31 de agosto de 1969




El hombre había llegado a la luna el día de mi cumpleaños. Más o menos por esas fechas, don Juan Carlos de Borbón fue proclamado "sucesor a título de rey" de un régimen que agonizaba entre luchas intestinas. En España se hablaba Matesa y de la inminente "crisis" de gobierno. El turismo iba bien; pero a mí todo eso me importaba poco. Lo que realmente me preocupaba era el calor de Madrid, que era insoportable, y más desde que me encontré vestido de negro con una tira de plástico blanco a la altura de la nuez y unas largas faldas imposibles de acomodar para subir y bajar del autobús. Terminaba el mes de agosto y yo estaba a punto de ser ordenado sacerdote.
La noche del 30 al 31 apenas dormí. Por la ventana de mi habitación enraba una luz tenue que iluminaba la larga sotana colgada en el perchero como un fantasma. Me levanté de la cama dos o tres veces y repasé mentalmente la ceremonia. Estaba seguro de que metería la pata. Yo sabía que lo importante era hacer los mismos movimientos que Carlos Elizalde, que estaría siempre a mi izquierda; pero Carlos se había acostado con una gripe de tamaño regular, tenía fiebre y no había podido ensayar.
—No importa —me dijo—; yo  hago lo que tú hagas. Me fío de ti. Por tanto si nos equivocamos, al menos lo haremos a la vez.
—Y en la duda, genuflexión —remaché—.
Empezó la ceremonia a las 10 de la mañana. El primer gesto litúrgico fue la "postración": los 28 ordenandos, permanecimos tumbados en el suelo, boca abajo, sobre una alfombra de lana que hacía subir aún más la temperatura.
Ya en pie, fuimos presentados a Don José María García Lahiguera, arzobispo preconizado de Valencia, que se había prestado a ordenarnos. Antes, alguien leyó la lista de candidatos, y a medida que decía nuestros nombres, dábamos un paso al frente. Creo recordar que el ceremonial prevé varias fórmulas para que cada diácono manifieste su voluntad de ser sacerdote. Nosotros elegimos ésta: un paso al frente, en silencio, como si formáramos parte de un ejército.

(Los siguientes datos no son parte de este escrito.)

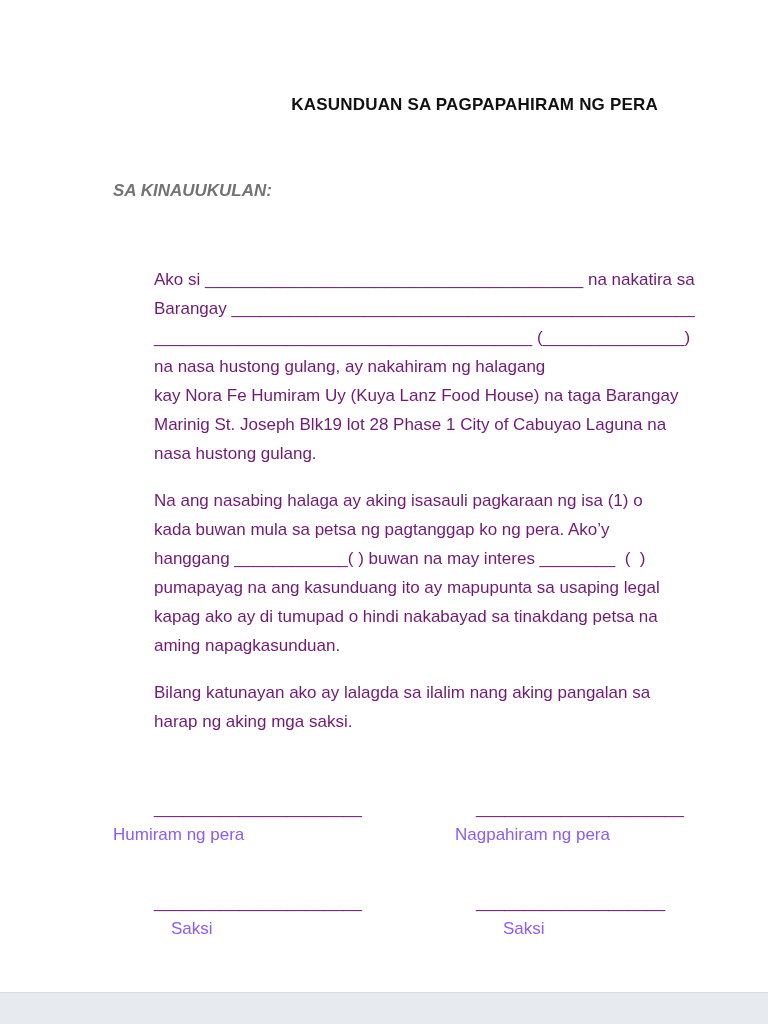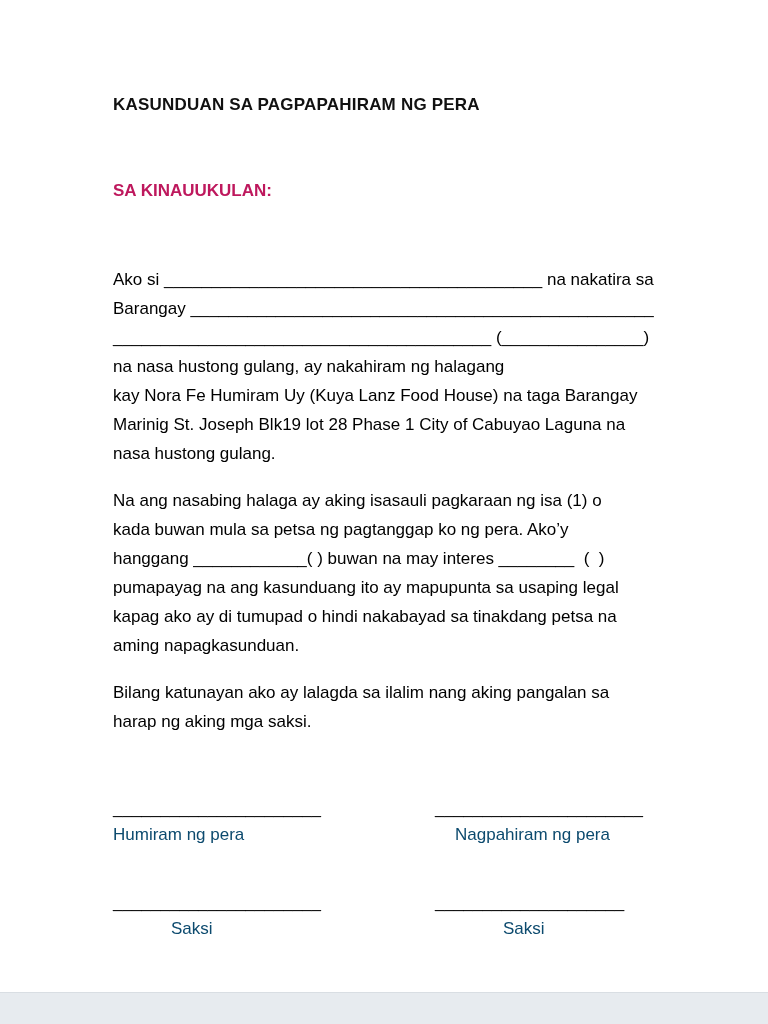--- a/index.html
+++ b/index.html
@@ -25,7 +25,7 @@
   }
   .title {
     margin-top: 95px;
-    text-align: left;
+    text-align: right;
     font-size: 17px;
     font-weight: bold;
     letter-spacing: 0.2px;

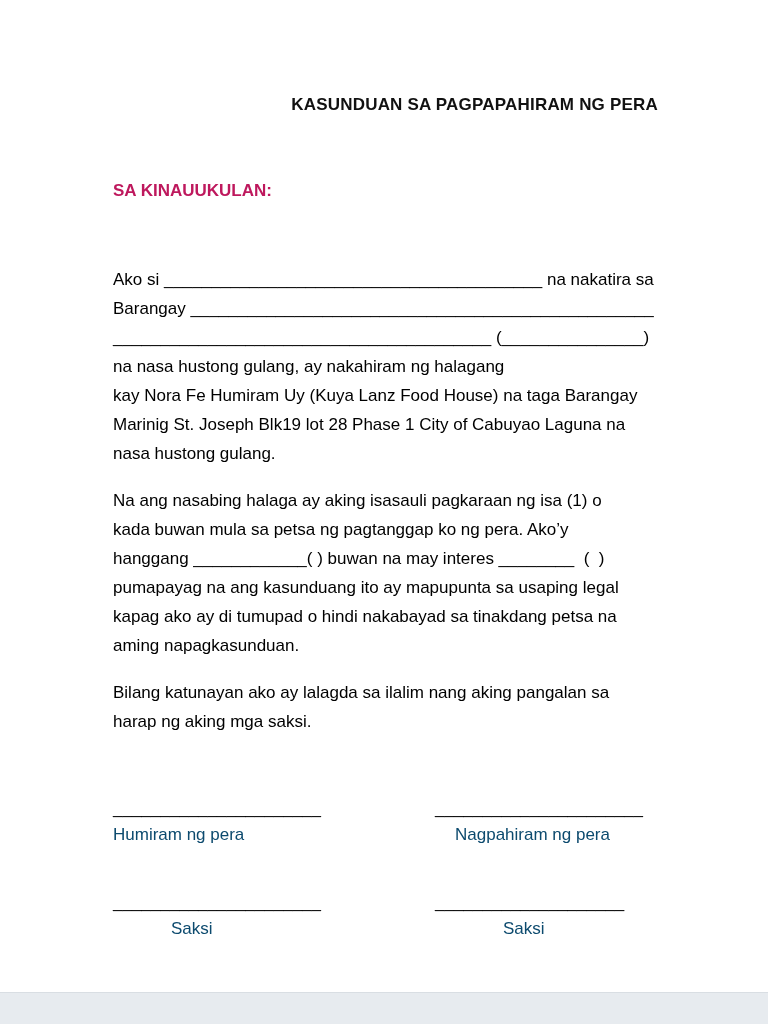--- a/index.html
+++ b/index.html
@@ -36,8 +36,9 @@
     margin-top: 66px;
     font-size: 17px;
     font-weight: bold;
-    color: #be185d;
+    color: #737373;
     white-space: pre;
+    font-style: italic;
   }
   .para { margin-top: 18px; }
   .para-first { margin-top: 64px; }

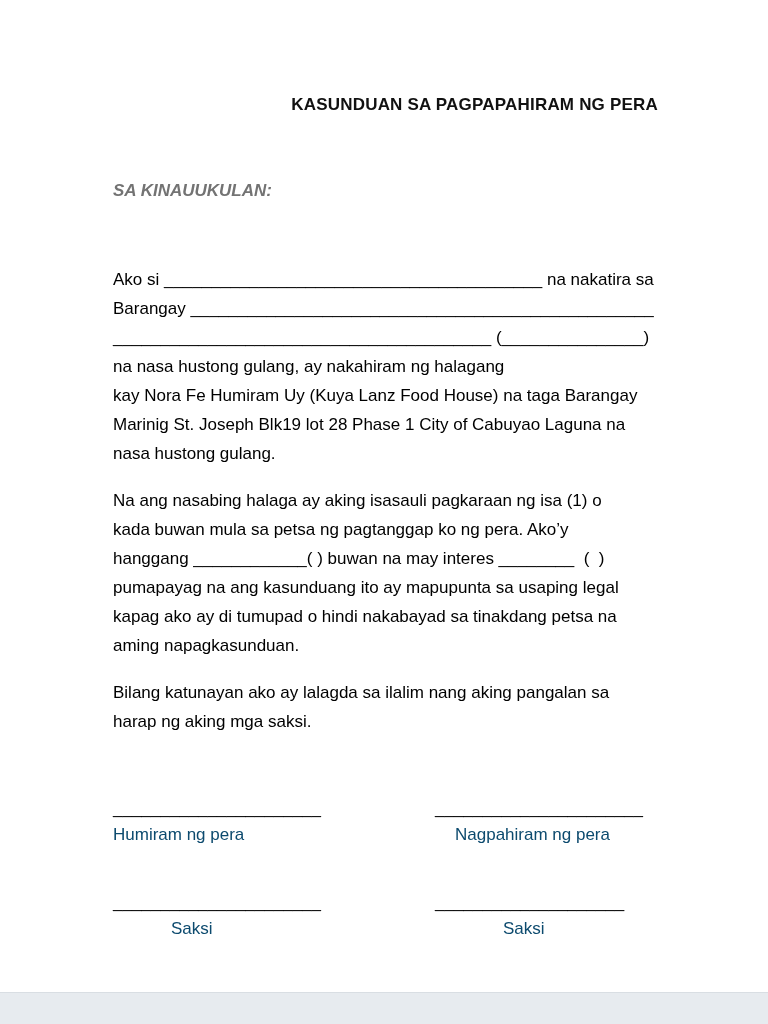--- a/index.html
+++ b/index.html
@@ -46,7 +46,8 @@
     font-size: 17px;
     line-height: 29px;
     white-space: pre;
-    color: #000000;
+    color: #701a75;
+    margin-left: 41px;
   }
   .sig-row {
     display: flex;

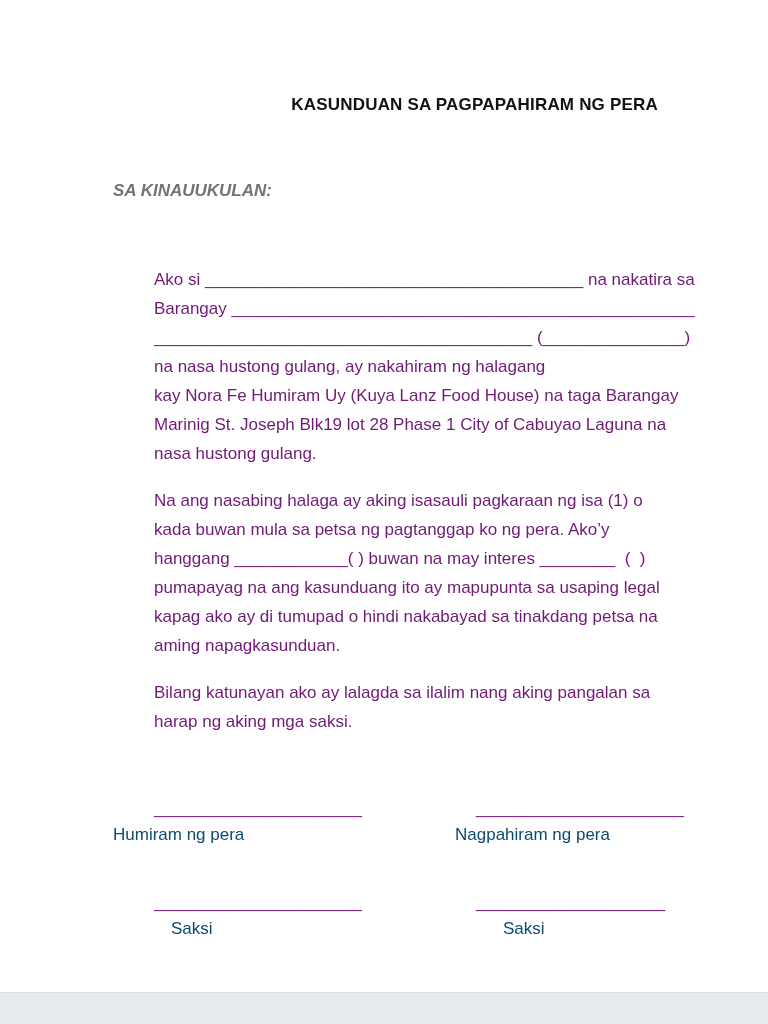--- a/index.html
+++ b/index.html
@@ -70,7 +70,7 @@
     font-size: 17px;
     line-height: 26px;
     white-space: pre;
-    color: #0c4a6e;
+    color: #8b5cf6;
   }
   .sig-label-offset { margin-left: 20px; }
   .sig-label-center-left { margin-left: 58px; }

Terminada la ceremonia, los abrazos. Estaban mis padres, mis hermanos, algunos primos, amigos… Y el "tío Luis" con su sonrisa portentosa bajo su calva 
deslumbrante. Hablo, por supuesto de Luis Sánchez-Izquierdo, con el que me unía, además de un parentesco en tercer grado, una complicidad especial: Luis era supernumerario de la Obra desde tiempo atrás y me tenía reservada una pequeña trampa.
—Quiero que me confieses —me soltó de sopetón—.
—Es que…, todavía no he confesado a nadie.
—Por eso. Yo quiero ser el primero.
Gracias a Dios pude decir de corrido la fórmula de la absolución. Me la sabía en tres idiomas.